[Before-and-after change data]
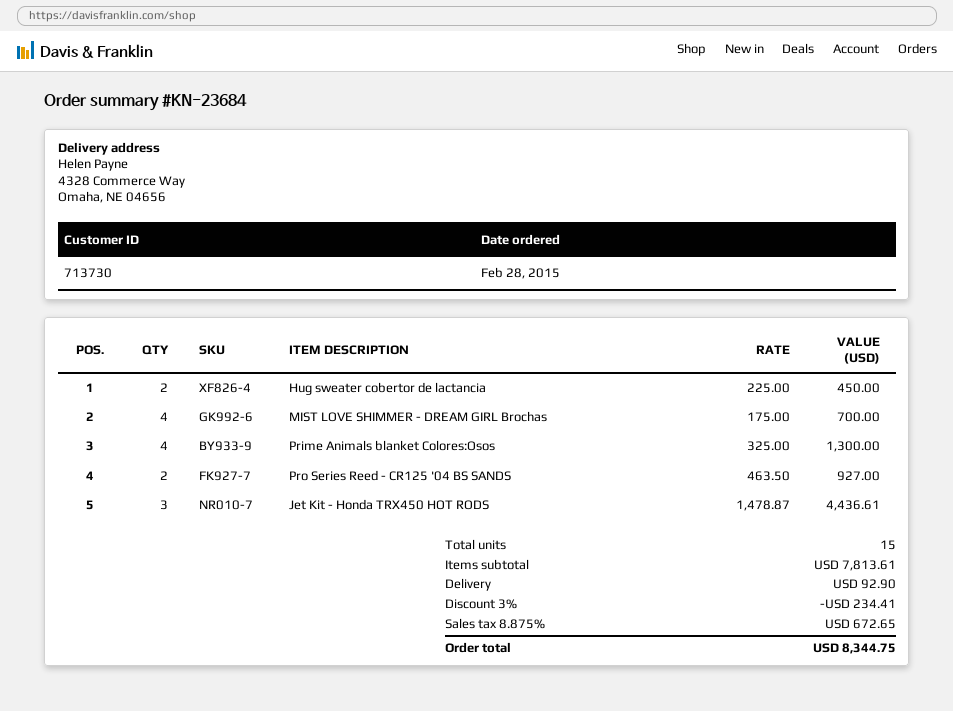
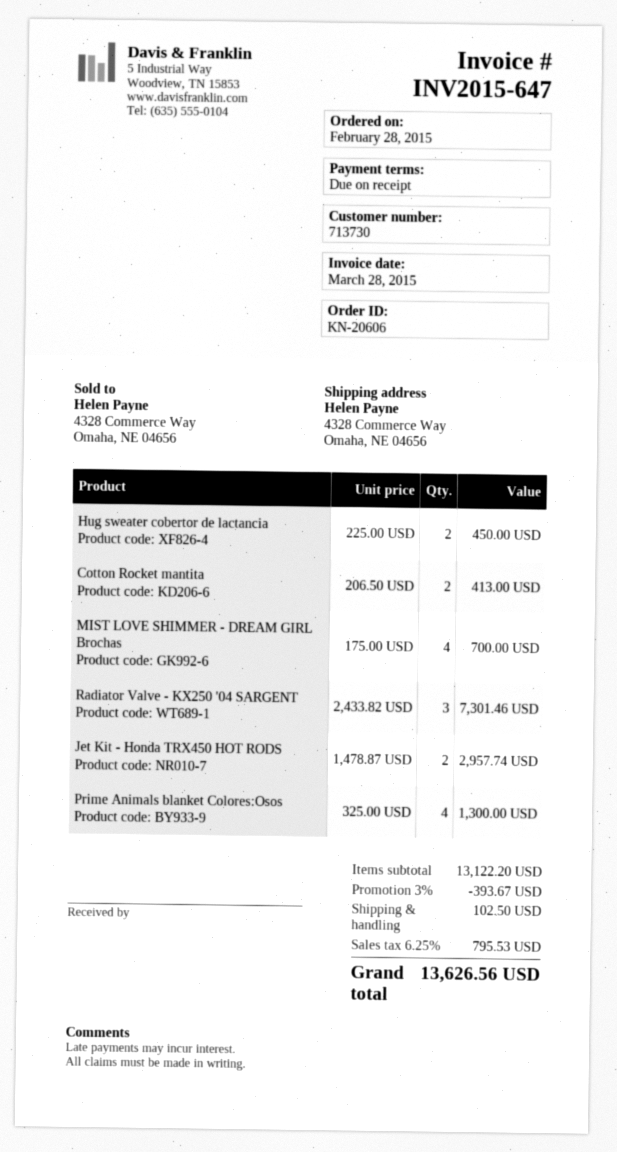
order number: KN-23684 -> KN-20606
Pro Series Reed - CR125 '04 BS SANDS: 2 x 463.50 = 927.00 -> none
Jet Kit - Honda TRX450 HOT RODS: 3 x 1478.87 = 4436.61 -> 2 x 1478.87 = 2957.74
Cotton Rocket mantita: none -> 2 x 206.50 = 413.00
Radiator Valve - KX250 '04 SARGENT: none -> 3 x 2433.82 = 7301.46
subtotal: 7813.61 -> 13122.20
discount: 3% = 234.41 -> 3% = 393.67
shipping: 92.90 -> 102.50
tax: 8.875% = 672.65 -> 6.25% = 795.53
total: 8344.75 -> 13626.56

# Problem:
Please quote nothing but the lines from the line with "shipping: 92.90 -> 102.50" through the end of the data above, exactly as written, ends included.

# Exercise solution:
shipping: 92.90 -> 102.50
tax: 8.875% = 672.65 -> 6.25% = 795.53
total: 8344.75 -> 13626.56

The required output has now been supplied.